** YOUR TASK **
Output all entries verbatim. Skip pictures.

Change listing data
────────────────────────────────────────
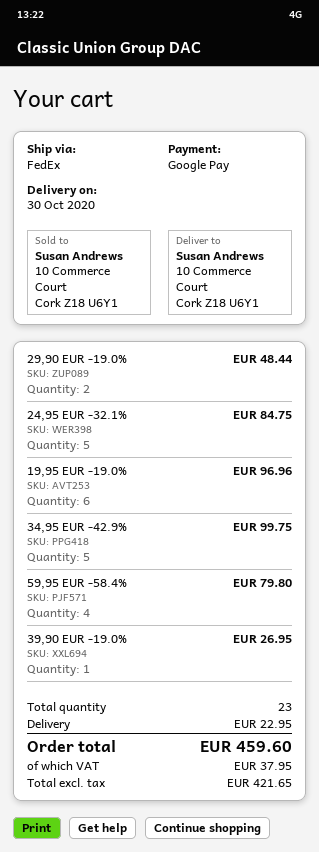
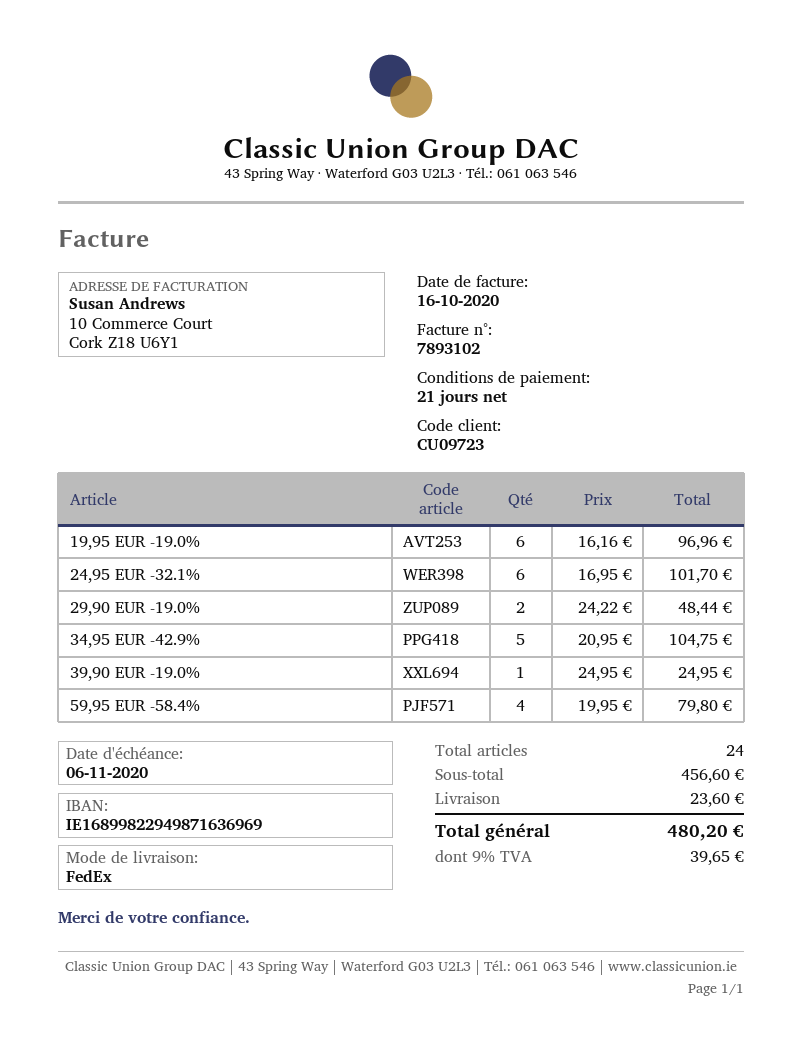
24,95 EUR -32.1%: 5 for 84.75 -> 6 for 101.70
34,95 EUR -42.9%: 5 for 99.75 -> 5 for 104.75
39,90 EUR -19.0%: 1 for 26.95 -> 1 for 24.95
total quantity: 23 -> 24
shipping: 22.95 -> 23.60
tax: 37.95 -> 39.65
total: 459.60 -> 480.20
────────────────────────────────────────
** RESPONSE **
24,95 EUR -32.1%: 5 for 84.75 -> 6 for 101.70
34,95 EUR -42.9%: 5 for 99.75 -> 5 for 104.75
39,90 EUR -19.0%: 1 for 26.95 -> 1 for 24.95
total quantity: 23 -> 24
shipping: 22.95 -> 23.60
tax: 37.95 -> 39.65
total: 459.60 -> 480.20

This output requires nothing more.